Lo que distingue esta novela de otras del autor es una línea más argumental, una trama que algunos han caracterizado de thriller. Aunque tenga características del género —la tensión, el misterio, la fascinación que lleva a la lectora hasta el final— es una obra que, como todas las anteriores, no necesita los engaños de una historia seductora. Menéndez Salmón seduce con sus imágenes brillantes, sus capacidad extraordinaria de plasmar la realidad a través de todo un mundo sensorial y luminoso, aunque ese mundo esté inmerso en la mayor de las oscuridades. La literatura de Ricardo Menéndez Salmón nos da la oportunidad de escarbar en la condición humana, sobre todo en los aspectos de ella que más tememos o más nos incomodan. Nos ofrece que miremos la realidad desde un ángulo poco amable, poco conciliador, profundamente crítico y por tanto subversivo.

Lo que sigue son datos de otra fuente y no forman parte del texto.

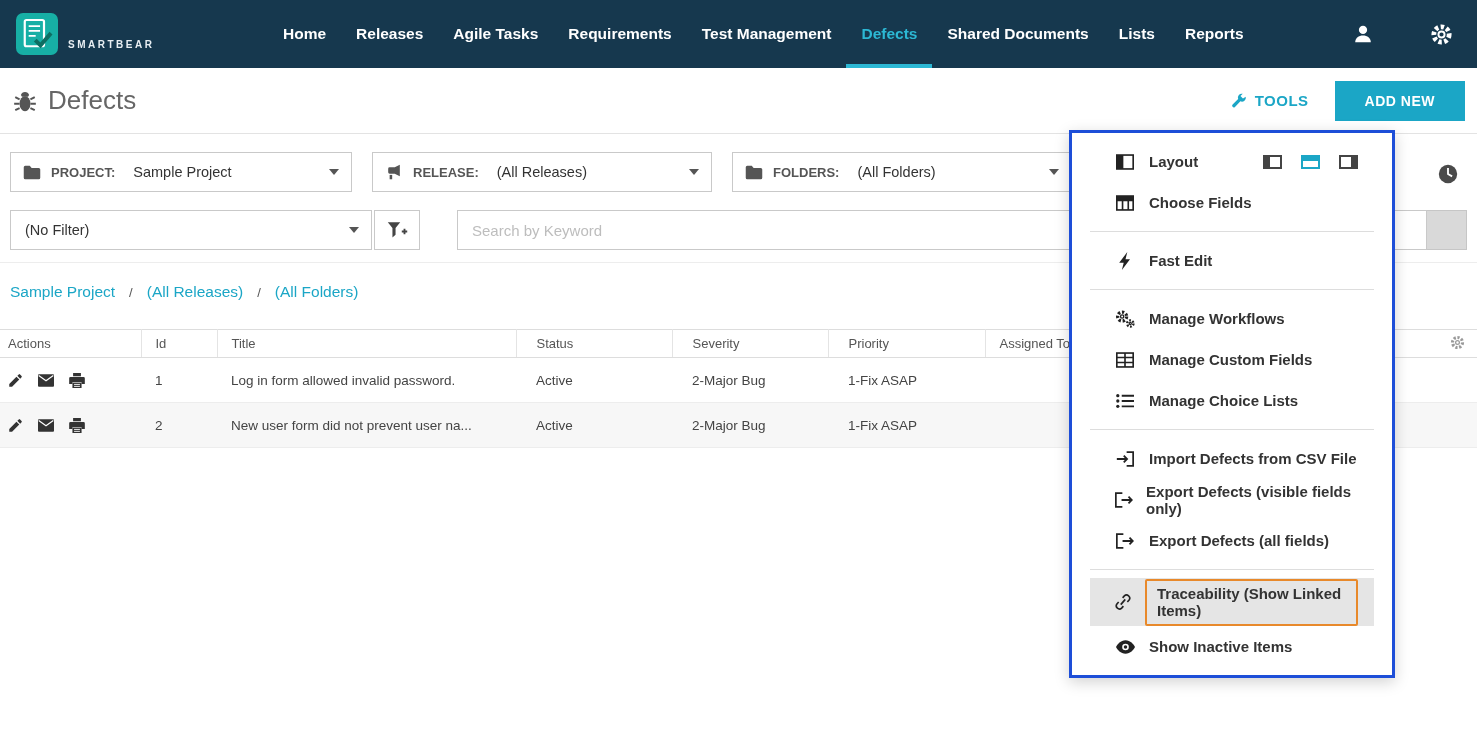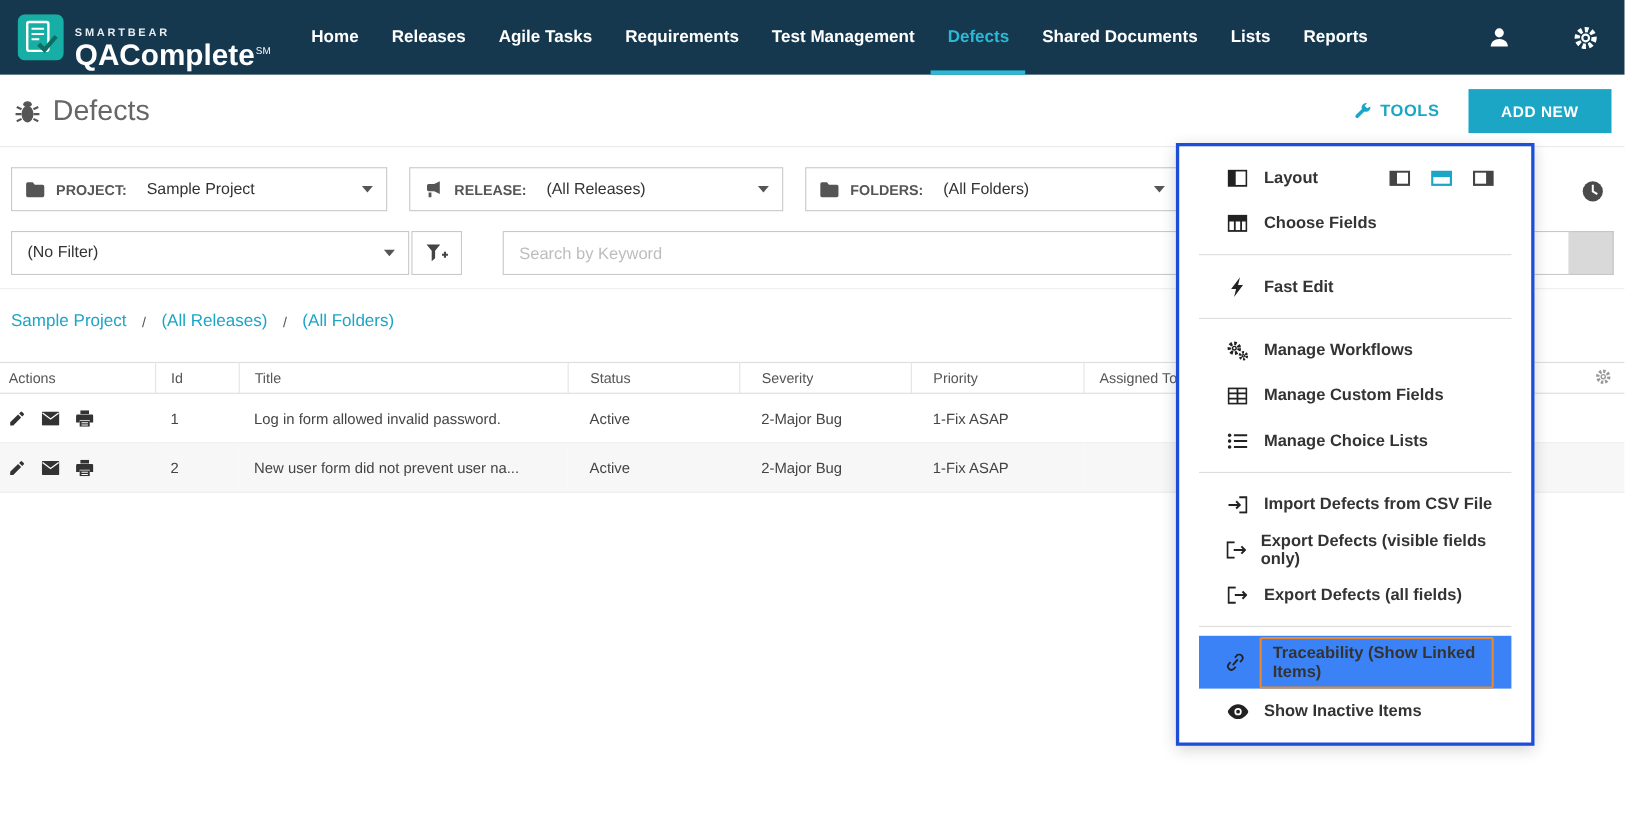--- a/index.html
+++ b/index.html
@@ -101,7 +101,6 @@
     </span>
     <div class="brand-text">
       <span class="brand-small">SMARTBEAR</span>
-      <span class="brand-large"><span>QAComplete</span><span class="brand-sub">SM</span></span>
     </div>
   </div>
   <nav class="nav-items">

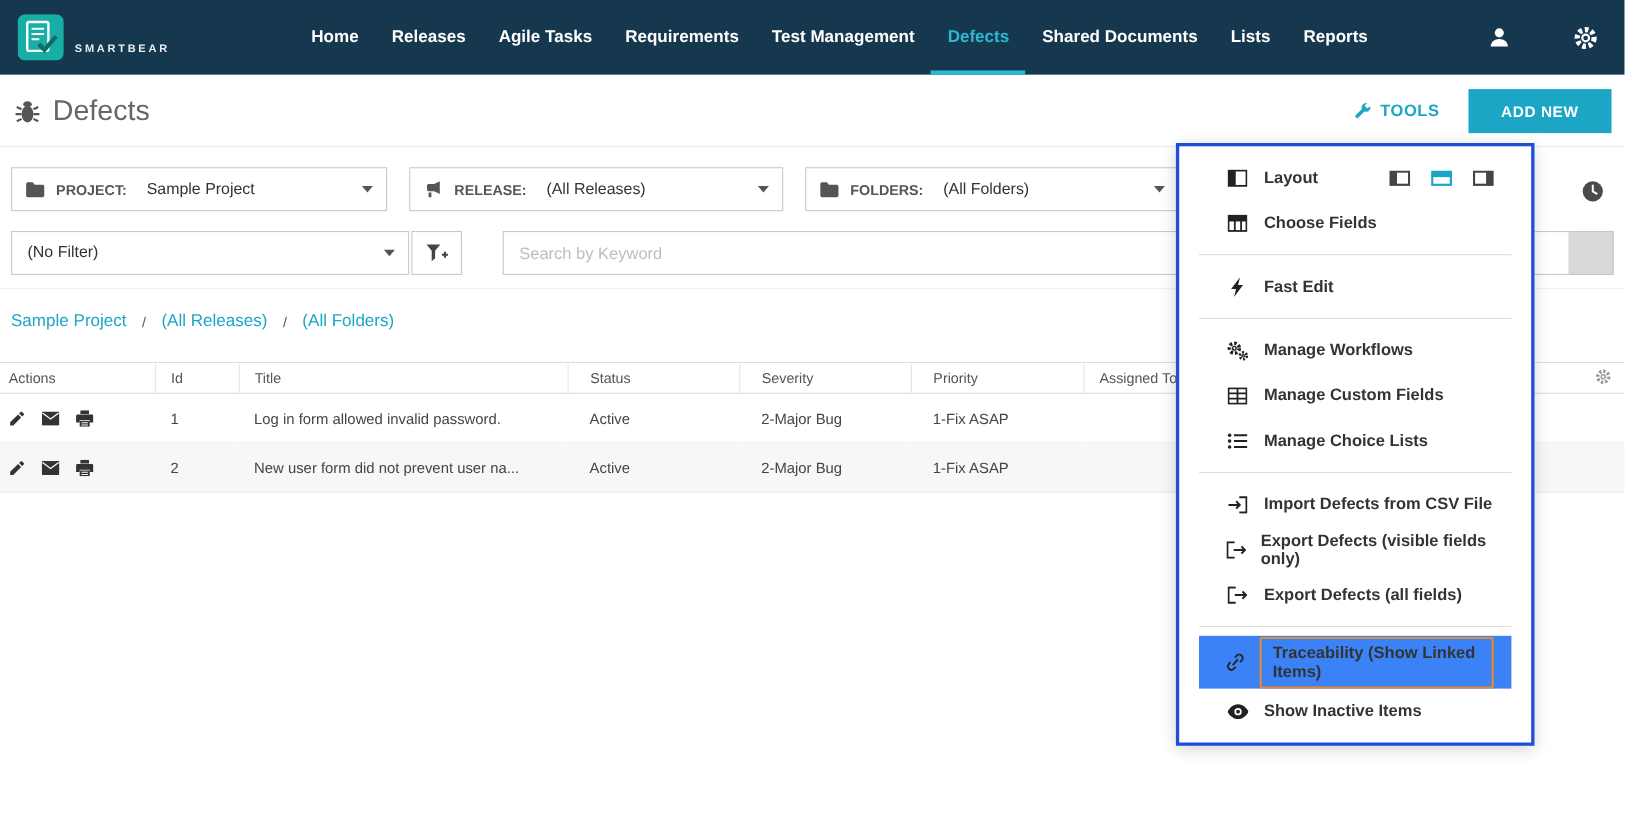--- a/index.html
+++ b/index.html
@@ -83,7 +83,7 @@
   .layout-toggles { margin-left:auto; display:flex; align-items:center; gap:19px; }
   .layout-toggles span { display:flex; cursor:pointer; color:#444; }
   .layout-toggles .lt-active { color:#1BA6C6; }
-  .menu-item.highlighted { background:#3b82f6; height:48px; }
+  .menu-item.highlighted { background:#e5e5e5; height:48px; }
   .trace-box { border:2px solid #E8892B; border-radius:2px; padding:4px 10px 5px; }
 </style>
 </head>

A aquellos críticos que han dicho que su literatura es demasiado exigente, les digo que en el esfuerzo también hay placer. De hecho, es común que el mayor placer esté unido al mayor esfuerzo: como el de la atleta que siente la explosión de la endorfina después de minutos de encontrarse al límite de sus fuerzas, o la lectora que se ve trasportada a un estado alterado de conciencia gracias a una imagen preciosa, a un concepto iluminador, a una metáfora inusitada. Al placer no se llega a través de atajos ni laxantes. El ejercicio exigente de la lectura, cuando se ve satisfecha con una novela como Homo Lubitz, es el mejor regalo que la literatura nos puede dar.
Excelente repaso. Me encantaría verte presentar el libro, le sacarías buen juego a Salmón.